Licenziamento per abuso del congedo straordinario per assistere il familiare disabile

Licenziamento per abuso del congedo straordinario per assistere il familiare disabile

  • 21 Aprile 2026
  • Pubblicazioni
Con l'ordinanza n. 5447/2026, la Corte di Cassazione ha ribadito il principio secondo cui il congedo straordinario, previsto dall'art. 42, comma 5, del D.Lgs. n. 151/2001, è un beneficio strettamente funzionale all'assistenza di un familiare con disabilità grave. La Suprema Corte ha precisato che, sebbene al lavoratore sia concesso di dedicare tempo alle proprie esigenze personali, l'assistenza deve comunque mantenere un carattere "permanente, continuativo e globale". Si configura un abuso del diritto quando viene a mancare completamente il nesso causale tra l'assenza dal lavoro e la cura del disabile.
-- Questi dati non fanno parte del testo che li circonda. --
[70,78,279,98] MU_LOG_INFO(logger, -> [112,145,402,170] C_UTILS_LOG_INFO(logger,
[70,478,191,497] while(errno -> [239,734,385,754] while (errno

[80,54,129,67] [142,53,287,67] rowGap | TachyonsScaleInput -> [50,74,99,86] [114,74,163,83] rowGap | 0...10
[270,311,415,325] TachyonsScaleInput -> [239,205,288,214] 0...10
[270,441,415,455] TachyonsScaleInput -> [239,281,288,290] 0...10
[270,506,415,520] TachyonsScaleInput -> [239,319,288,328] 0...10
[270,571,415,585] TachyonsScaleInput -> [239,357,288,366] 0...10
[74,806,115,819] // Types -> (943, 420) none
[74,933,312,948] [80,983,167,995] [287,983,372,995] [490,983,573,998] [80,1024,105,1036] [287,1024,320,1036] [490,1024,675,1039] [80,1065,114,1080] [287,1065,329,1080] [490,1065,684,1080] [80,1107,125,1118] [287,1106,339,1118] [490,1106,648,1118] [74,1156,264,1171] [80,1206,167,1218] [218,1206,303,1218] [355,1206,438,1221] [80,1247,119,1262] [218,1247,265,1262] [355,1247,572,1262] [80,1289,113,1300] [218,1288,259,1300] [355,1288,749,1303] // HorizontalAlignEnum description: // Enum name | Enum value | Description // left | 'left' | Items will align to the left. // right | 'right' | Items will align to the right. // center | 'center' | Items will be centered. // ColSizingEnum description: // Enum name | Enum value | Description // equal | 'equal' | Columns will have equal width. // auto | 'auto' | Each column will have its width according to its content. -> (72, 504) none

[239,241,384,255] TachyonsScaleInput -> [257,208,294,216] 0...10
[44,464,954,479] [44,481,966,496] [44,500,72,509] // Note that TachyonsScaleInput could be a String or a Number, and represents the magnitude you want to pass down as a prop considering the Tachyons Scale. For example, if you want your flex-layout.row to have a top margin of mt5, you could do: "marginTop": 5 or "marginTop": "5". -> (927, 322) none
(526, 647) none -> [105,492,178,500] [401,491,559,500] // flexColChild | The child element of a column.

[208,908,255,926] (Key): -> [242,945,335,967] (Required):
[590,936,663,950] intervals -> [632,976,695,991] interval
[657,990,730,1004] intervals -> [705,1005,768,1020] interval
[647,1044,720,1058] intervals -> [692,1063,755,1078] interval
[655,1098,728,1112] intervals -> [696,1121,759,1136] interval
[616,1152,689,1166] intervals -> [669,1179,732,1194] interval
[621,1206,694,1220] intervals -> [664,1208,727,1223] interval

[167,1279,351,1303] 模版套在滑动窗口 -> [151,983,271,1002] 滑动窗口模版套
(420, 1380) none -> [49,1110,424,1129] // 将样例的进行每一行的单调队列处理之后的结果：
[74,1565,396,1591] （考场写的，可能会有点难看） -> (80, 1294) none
Tale comportamento costituisce una grave violazione dei doveri di correttezza e buona fede non solo nei confronti del datore di lavoro, ma anche dell'ente previdenziale. Nel caso esaminato, i giudici hanno accertato non solo la totale mancanza di attività assistenziale, ma anche l'assenza del requisito della convivenza tra il lavoratore e il familiare, presupposto essenziale per la concessione del congedo. Questo utilizzo improprio del beneficio, sviando dalla sua finalità solidaristica, è stato ritenuto idoneo a ledere in modo insanabile il vincolo fiduciario, giustificando così il licenziamento disciplinare.